START Data for this exercise

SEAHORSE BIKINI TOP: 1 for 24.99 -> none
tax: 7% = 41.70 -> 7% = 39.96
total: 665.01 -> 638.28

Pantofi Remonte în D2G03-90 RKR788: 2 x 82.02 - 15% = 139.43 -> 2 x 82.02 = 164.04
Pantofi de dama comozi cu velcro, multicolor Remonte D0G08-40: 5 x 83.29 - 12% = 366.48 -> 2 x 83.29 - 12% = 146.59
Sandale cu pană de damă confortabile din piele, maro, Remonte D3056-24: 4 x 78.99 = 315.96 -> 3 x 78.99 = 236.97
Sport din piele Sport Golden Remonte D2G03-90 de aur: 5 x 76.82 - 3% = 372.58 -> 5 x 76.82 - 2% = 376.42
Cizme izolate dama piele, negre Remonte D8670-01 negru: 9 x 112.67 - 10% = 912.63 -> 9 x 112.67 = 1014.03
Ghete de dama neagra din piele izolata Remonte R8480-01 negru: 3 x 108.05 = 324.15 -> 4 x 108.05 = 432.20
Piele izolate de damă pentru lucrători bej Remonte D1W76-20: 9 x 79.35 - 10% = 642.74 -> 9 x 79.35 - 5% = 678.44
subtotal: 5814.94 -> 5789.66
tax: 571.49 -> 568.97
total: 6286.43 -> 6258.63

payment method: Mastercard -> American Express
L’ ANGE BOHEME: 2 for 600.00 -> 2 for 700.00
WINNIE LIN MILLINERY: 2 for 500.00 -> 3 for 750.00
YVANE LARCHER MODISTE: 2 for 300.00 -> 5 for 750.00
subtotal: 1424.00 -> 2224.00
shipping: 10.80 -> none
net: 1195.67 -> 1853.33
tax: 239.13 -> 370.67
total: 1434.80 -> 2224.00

END Data for this exercise

All that should appear in the response is the run of lines from the first line of the entries through the line containing "L’ ANGE BOHEME: 2 for 600.00 -> 2 for 700.00", copied exactly.

SEAHORSE BIKINI TOP: 1 for 24.99 -> none
tax: 7% = 41.70 -> 7% = 39.96
total: 665.01 -> 638.28

Pantofi Remonte în D2G03-90 RKR788: 2 x 82.02 - 15% = 139.43 -> 2 x 82.02 = 164.04
Pantofi de dama comozi cu velcro, multicolor Remonte D0G08-40: 5 x 83.29 - 12% = 366.48 -> 2 x 83.29 - 12% = 146.59
Sandale cu pană de damă confortabile din piele, maro, Remonte D3056-24: 4 x 78.99 = 315.96 -> 3 x 78.99 = 236.97
Sport din piele Sport Golden Remonte D2G03-90 de aur: 5 x 76.82 - 3% = 372.58 -> 5 x 76.82 - 2% = 376.42
Cizme izolate dama piele, negre Remonte D8670-01 negru: 9 x 112.67 - 10% = 912.63 -> 9 x 112.67 = 1014.03
Ghete de dama neagra din piele izolata Remonte R8480-01 negru: 3 x 108.05 = 324.15 -> 4 x 108.05 = 432.20
Piele izolate de damă pentru lucrători bej Remonte D1W76-20: 9 x 79.35 - 10% = 642.74 -> 9 x 79.35 - 5% = 678.44
subtotal: 5814.94 -> 5789.66
tax: 571.49 -> 568.97
total: 6286.43 -> 6258.63

payment method: Mastercard -> American Express
L’ ANGE BOHEME: 2 for 600.00 -> 2 for 700.00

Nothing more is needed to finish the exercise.